### Record set
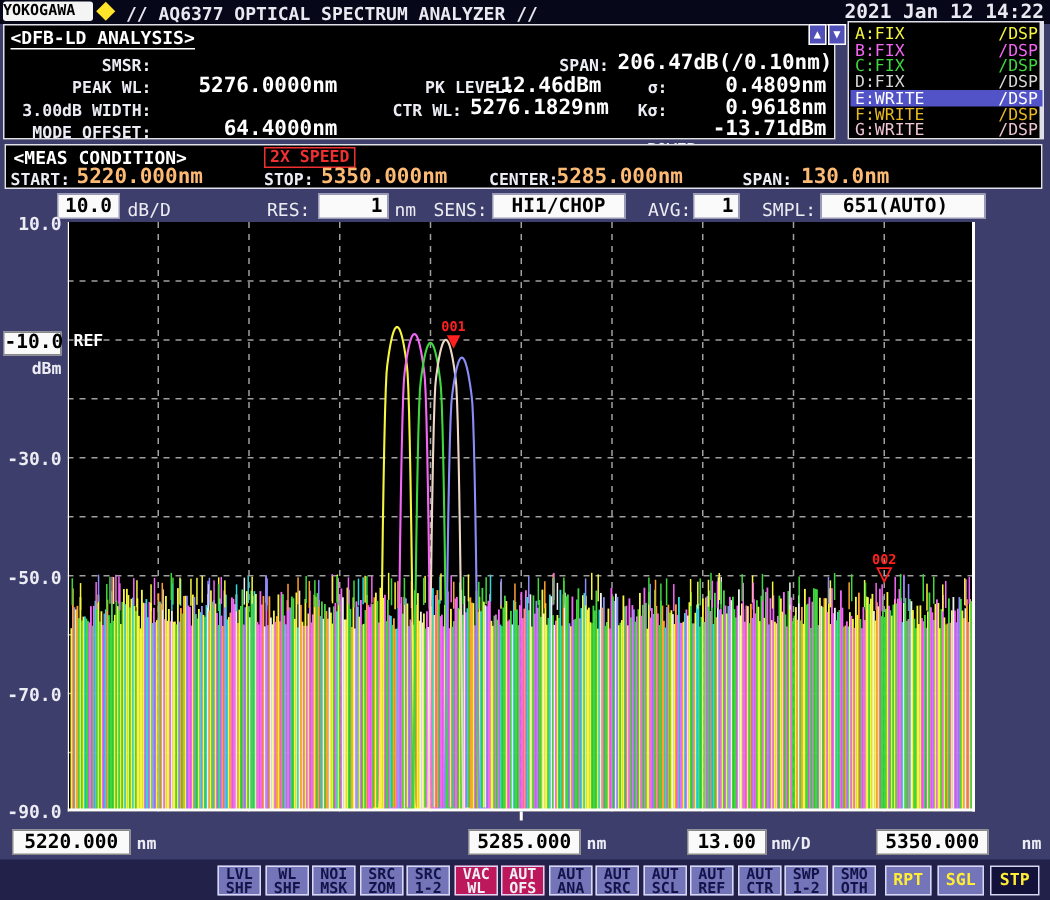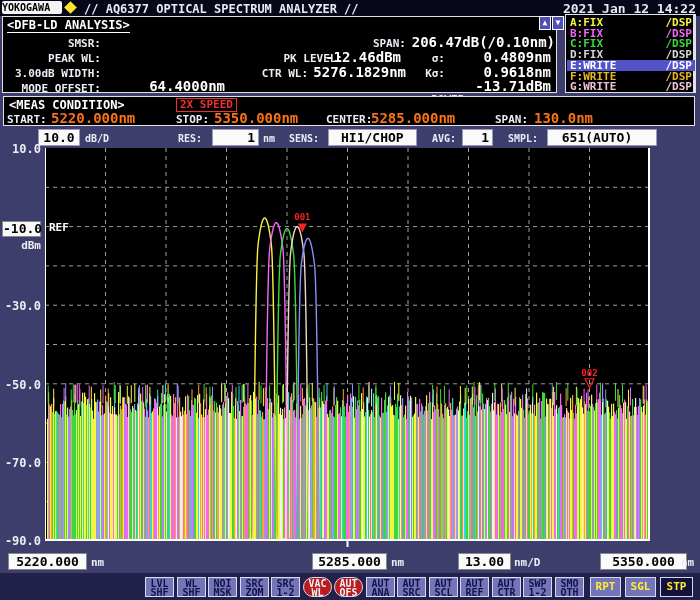--- a/index.html
+++ b/index.html
@@ -24,7 +24,7 @@
   .trace-panel{position:absolute;left:565px;top:14px;width:131px;height:79px;background:#000;
                border:1px solid #e0e0e8;border-right:3px solid #e0e0e8;box-sizing:border-box;}
   .trace-row{position:absolute;left:1px;width:122px;height:11px;display:flex;justify-content:space-between;
-             padding:0 3px;font-size:11px;line-height:11px;font-weight:bold;align-items:flex-end;}
+             padding:0 3px;font-size:11px;line-height:11px;font-weight:normal;align-items:flex-end;}
   .trace-row.selected{background:#5353c8;color:#fff;}
   
   .meas-panel{position:absolute;left:3px;top:96px;width:692px;height:30px;background:#000;border:1px solid #e0e0e8;box-sizing:border-box;}

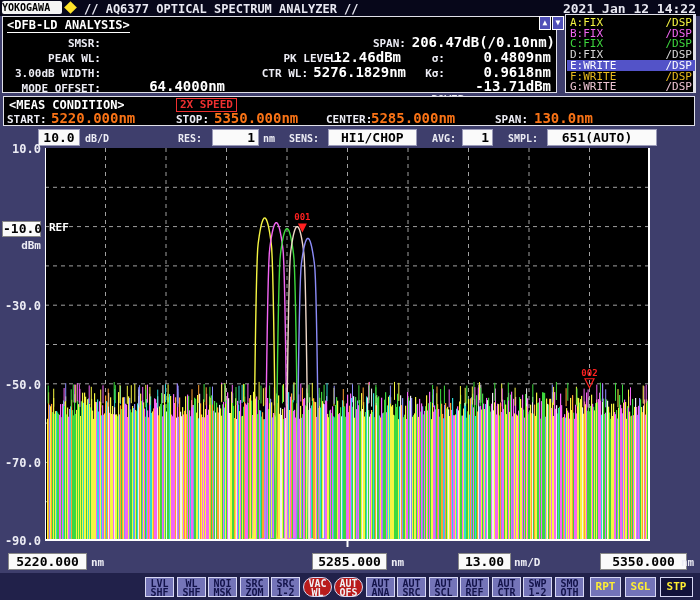--- a/index.html
+++ b/index.html
@@ -73,6 +73,7 @@
     <div class="af-value" style="left:400px;top:17px;width:152px;">206.47dB(/0.10nm)</div>
 
     <div class="af-label" style="left:0;top:35px;width:98px;">PEAK WL:</div>
+    <div class="af-value" style="left:100px;top:32px;width:122px;">5276.0000nm</div>
     <div class="af-label" style="left:238px;top:35px;width:102px;">PK LEVEL:</div>
     <div class="af-value" style="left:300px;top:32px;width:98px;">-12.46dBm</div>
     <div class="af-label" style="left:400px;top:35px;width:42px;">σ:</div>

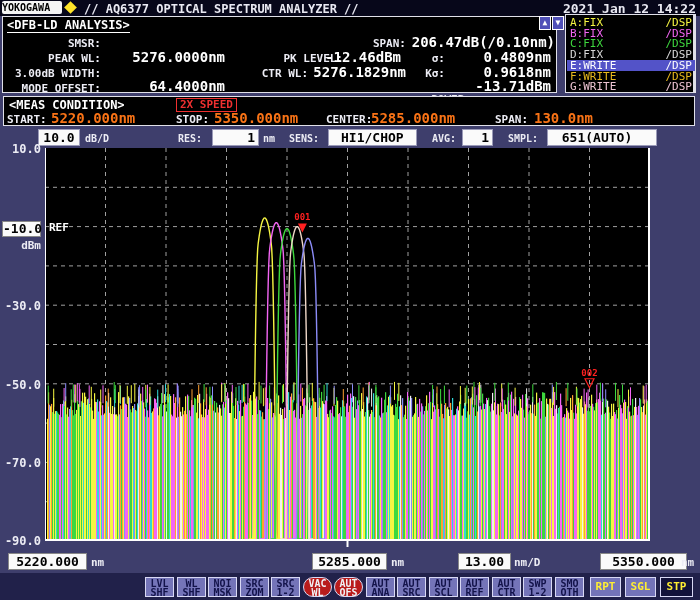--- a/index.html
+++ b/index.html
@@ -31,7 +31,7 @@
   .speed-badge{position:absolute;left:172px;top:1px;border:1px solid #f03030;color:#f03030;font-size:11px;font-weight:bold;
                padding:0 3px;line-height:12px;}
   .mc-label{position:absolute;top:16px;font-size:11px;font-weight:bold;color:#ececf4;}
-  .mc-value{position:absolute;top:13px;font-size:14px;font-weight:bold;color:#f97316;}
+  .mc-value{position:absolute;top:13px;font-size:14px;font-weight:bold;color:#fdba74;}
   
   .set-label{position:absolute;font-size:10px;font-weight:bold;color:#ececf4;}
   .set-box{position:absolute;height:17px;background:#fafafa;color:#000;font-size:13px;font-weight:bold;line-height:15px;

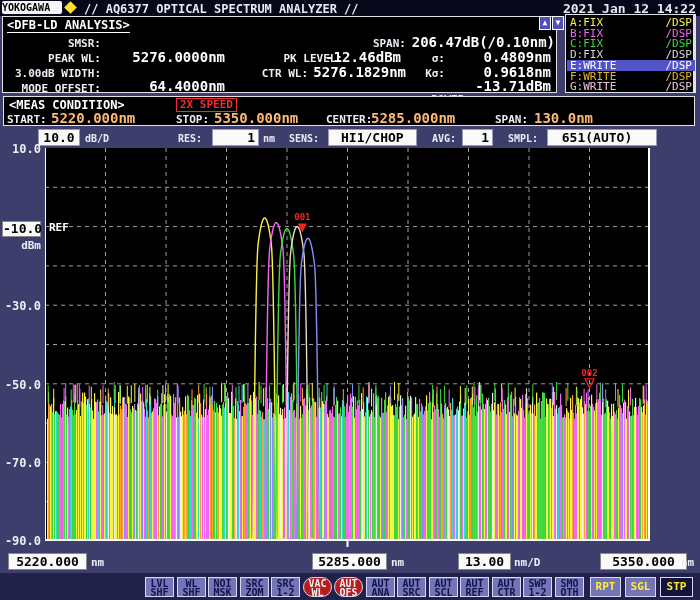--- a/index.html
+++ b/index.html
@@ -33,7 +33,7 @@
   .mc-label{position:absolute;top:16px;font-size:11px;font-weight:bold;color:#ececf4;}
   .mc-value{position:absolute;top:13px;font-size:14px;font-weight:bold;color:#fdba74;}
   
-  .set-label{position:absolute;font-size:10px;font-weight:bold;color:#ececf4;}
+  .set-label{position:absolute;font-size:12px;font-weight:normal;color:#ececf4;}
   .set-box{position:absolute;height:17px;background:#fafafa;color:#000;font-size:13px;font-weight:bold;line-height:15px;
            border:1px solid #9a9ab8;box-sizing:border-box;}
   

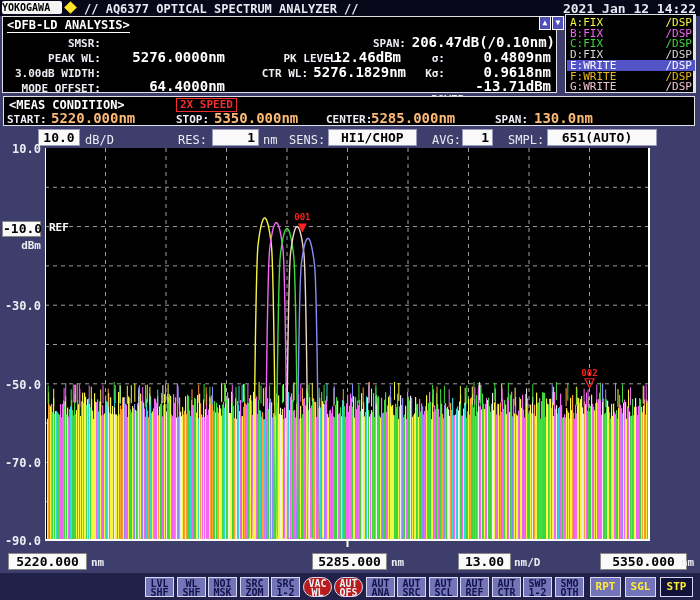--- a/index.html
+++ b/index.html
@@ -951,7 +951,7 @@
   <div class="xunit" style="left:391px;">nm</div>
   <div class="xbox" style="left:458px;width:53px;">13.00</div>
   <div class="xunit" style="left:514px;">nm/D</div>
-  <div class="xbox" style="left:600px;width:87px;">5350.000</div>
+  <div class="xbox" style="left:584px;width:75px;">5350.000</div>
   <div class="xunit" style="left:681px;">nm</div>
 
   <div class="softkey-bar">

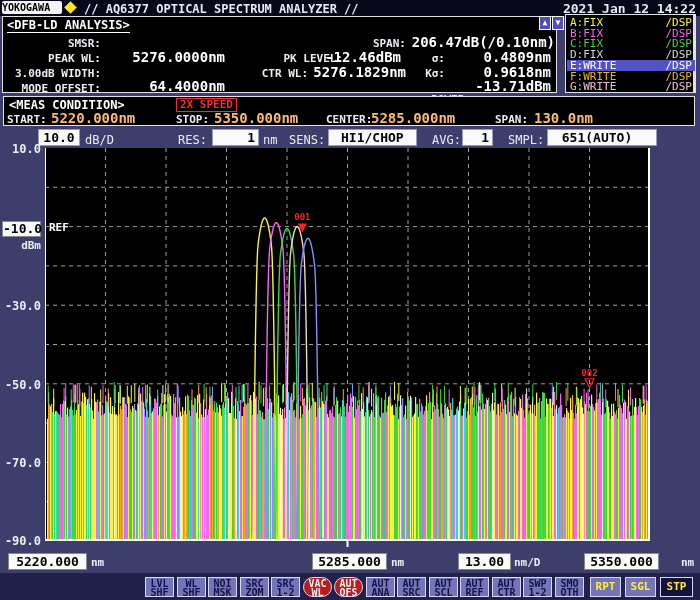--- a/index.html
+++ b/index.html
@@ -48,7 +48,7 @@
   .softkey-bar{position:absolute;left:0;top:573px;width:700px;height:27px;background:#21214a;}
   .softkey{position:absolute;top:4px;width:29px;height:20px;background:#7474b8;border:1px solid #d8d8f4;box-sizing:border-box;
            color:#13134a;font-size:10px;font-weight:bold;text-align:center;line-height:9px;padding-top:1px;cursor:default;}
-  .softkey.dark{background:#b91c1c;color:#f0f0f4;border-radius:10px;}
+  .softkey.dark{background:#be185d;color:#f0f0f4;}
   .softkey-wide{position:absolute;top:4px;height:20px;background:#7474b8;border:1px solid #d8d8f4;box-sizing:border-box;
                 color:#ffee33;font-size:11px;font-weight:bold;text-align:center;line-height:17px;}
   .softkey-wide.dark{background:#12123a;}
######
Your objective -> Once the images are set aside, retype all of the material above exactly.

Solution to the problem ->
--- a/index.html
+++ b/index.html
@@ -24,7 +24,7 @@
   .trace-panel{position:absolute;left:565px;top:14px;width:131px;height:79px;background:#000;
                border:1px solid #e0e0e8;border-right:3px solid #e0e0e8;box-sizing:border-box;}
   .trace-row{position:absolute;left:1px;width:122px;height:11px;display:flex;justify-content:space-between;
-             padding:0 3px;font-size:11px;line-height:11px;font-weight:bold;align-items:flex-end;}
+             padding:0 3px;font-size:11px;line-height:11px;font-weight:normal;align-items:flex-end;}
   .trace-row.selected{background:#5353c8;color:#fff;}
   
   .meas-panel{position:absolute;left:3px;top:96px;width:692px;height:30px;background:#000;border:1px solid #e0e0e8;box-sizing:border-box;}

--- a/index.html
+++ b/index.html
@@ -73,6 +73,7 @@
     <div class="af-value" style="left:400px;top:17px;width:152px;">206.47dB(/0.10nm)</div>
 
     <div class="af-label" style="left:0;top:35px;width:98px;">PEAK WL:</div>
+    <div class="af-value" style="left:100px;top:32px;width:122px;">5276.0000nm</div>
     <div class="af-label" style="left:238px;top:35px;width:102px;">PK LEVEL:</div>
     <div class="af-value" style="left:300px;top:32px;width:98px;">-12.46dBm</div>
     <div class="af-label" style="left:400px;top:35px;width:42px;">σ:</div>

--- a/index.html
+++ b/index.html
@@ -31,7 +31,7 @@
   .speed-badge{position:absolute;left:172px;top:1px;border:1px solid #f03030;color:#f03030;font-size:11px;font-weight:bold;
                padding:0 3px;line-height:12px;}
   .mc-label{position:absolute;top:16px;font-size:11px;font-weight:bold;color:#ececf4;}
-  .mc-value{position:absolute;top:13px;font-size:14px;font-weight:bold;color:#f97316;}
+  .mc-value{position:absolute;top:13px;font-size:14px;font-weight:bold;color:#fdba74;}
   
   .set-label{position:absolute;font-size:10px;font-weight:bold;color:#ececf4;}
   .set-box{position:absolute;height:17px;background:#fafafa;color:#000;font-size:13px;font-weight:bold;line-height:15px;

--- a/index.html
+++ b/index.html
@@ -33,7 +33,7 @@
   .mc-label{position:absolute;top:16px;font-size:11px;font-weight:bold;color:#ececf4;}
   .mc-value{position:absolute;top:13px;font-size:14px;font-weight:bold;color:#fdba74;}
   
-  .set-label{position:absolute;font-size:10px;font-weight:bold;color:#ececf4;}
+  .set-label{position:absolute;font-size:12px;font-weight:normal;color:#ececf4;}
   .set-box{position:absolute;height:17px;background:#fafafa;color:#000;font-size:13px;font-weight:bold;line-height:15px;
            border:1px solid #9a9ab8;box-sizing:border-box;}
   

--- a/index.html
+++ b/index.html
@@ -951,7 +951,7 @@
   <div class="xunit" style="left:391px;">nm</div>
   <div class="xbox" style="left:458px;width:53px;">13.00</div>
   <div class="xunit" style="left:514px;">nm/D</div>
-  <div class="xbox" style="left:600px;width:87px;">5350.000</div>
+  <div class="xbox" style="left:584px;width:75px;">5350.000</div>
   <div class="xunit" style="left:681px;">nm</div>
 
   <div class="softkey-bar">

--- a/index.html
+++ b/index.html
@@ -48,7 +48,7 @@
   .softkey-bar{position:absolute;left:0;top:573px;width:700px;height:27px;background:#21214a;}
   .softkey{position:absolute;top:4px;width:29px;height:20px;background:#7474b8;border:1px solid #d8d8f4;box-sizing:border-box;
            color:#13134a;font-size:10px;font-weight:bold;text-align:center;line-height:9px;padding-top:1px;cursor:default;}
-  .softkey.dark{background:#b91c1c;color:#f0f0f4;border-radius:10px;}
+  .softkey.dark{background:#be185d;color:#f0f0f4;}
   .softkey-wide{position:absolute;top:4px;height:20px;background:#7474b8;border:1px solid #d8d8f4;box-sizing:border-box;
                 color:#ffee33;font-size:11px;font-weight:bold;text-align:center;line-height:17px;}
   .softkey-wide.dark{background:#12123a;}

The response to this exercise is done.